|Title||Gaussian MRF rotation-invariant features for image classification|
|Publication Type||Journal Article|
|Year of Publication||2004|
|Authors||Deng, H., and D. A. Clausi|
|Journal||IEEE Transactions on Pattern Analysis and Machine Intelligence|
|Pagination||951 - 955|
|Keywords||Algorithms, anisotropic circular Gaussian MRF model, Artificial Intelligence, Automated, Computer Simulation, Computer-Assisted, discrete Fourier transform, discrete Fourier transforms, Gaussian MRF rotation-invariant features, gray level cooccurrence probability features, image classification, image enhancement, image interpretation, image texture, Laplacian pyramid, Markov Chains, Markov processes, Markov Random Field models, Models, Normal Distribution, Pattern Recognition, Rotation, rotation-invariant texture features, Statistical, statistical improvement, texture rotation|
Features based on Markov random field (MRF) models are sensitive to texture rotation.

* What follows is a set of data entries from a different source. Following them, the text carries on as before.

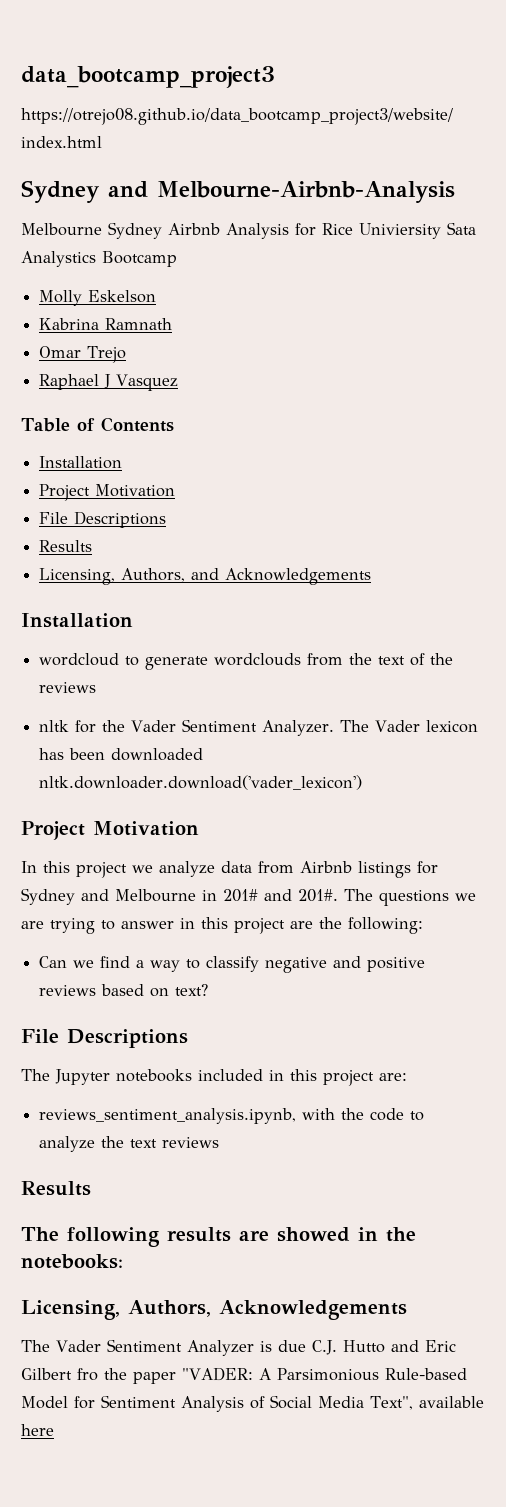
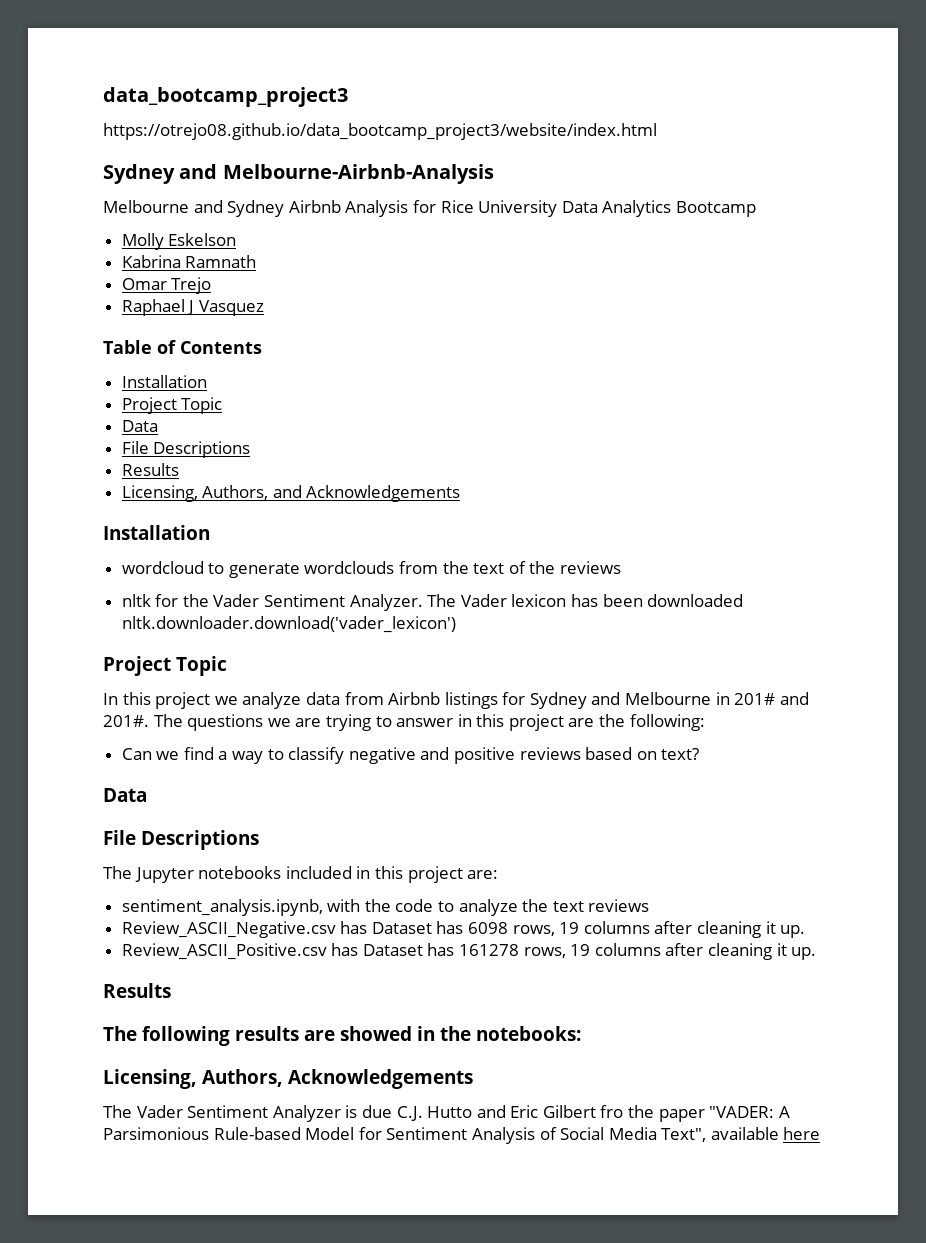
(102, 229) none -> [193,200,223,213] and
[359,222,476,239] [21,251,96,267] Univiersity Sata Analystics -> [478,200,672,217] University Data Analytics
[95,484,176,497] Motivation -> [181,397,223,414] [121,420,158,432] Topic // Data
[93,821,199,836] Motivation -> [176,656,227,676] Topic
(209, 990) none -> [103,788,147,802] // Data
[39,1108,297,1124] reviews_sentiment_analysis.ipynb, -> [121,899,323,916] sentiment_analysis.ipynb,
(220, 1142) none -> [121,921,806,938] [121,943,817,960] // Review_ASCII_Negative.csv has Dataset has 6098 rows, 19 columns after cleaning it up. // Review_ASCII_Positive.csv has Dataset has 161278 rows, 19 columns after cleaning it up.

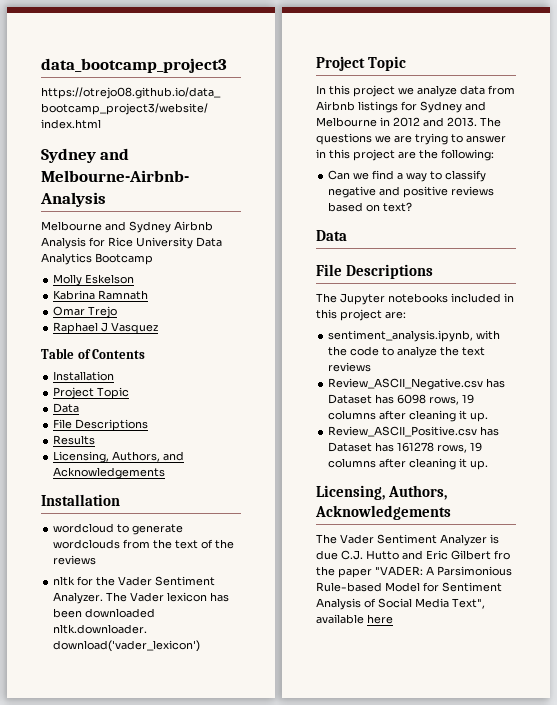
[734,692,809,705] [103,715,149,727] 201# and 201#. -> [393,117,477,127] 2012 and 2013.
[103,983,171,998] [103,1026,581,1046] // Results // The following results are showed in the notebooks: -> (489, 465) none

This paper develops an anisotropic circular Gaussian MRF (ACGMRF) model for retrieving rotation-invariant texture features. To overcome the singularity problem of the least squares estimate method, an approximate least squares estimate method is designed and implemented. Rotation-invariant features are obtained from the ACGMRF model parameters using the discrete Fourier transform. The ACGMRF model is demonstrated to be a statistical improvement over three published methods. The three methods include a Laplacian pyramid, an isotropic circular GMRF (ICGMRF), and gray level cooccurrence probability features.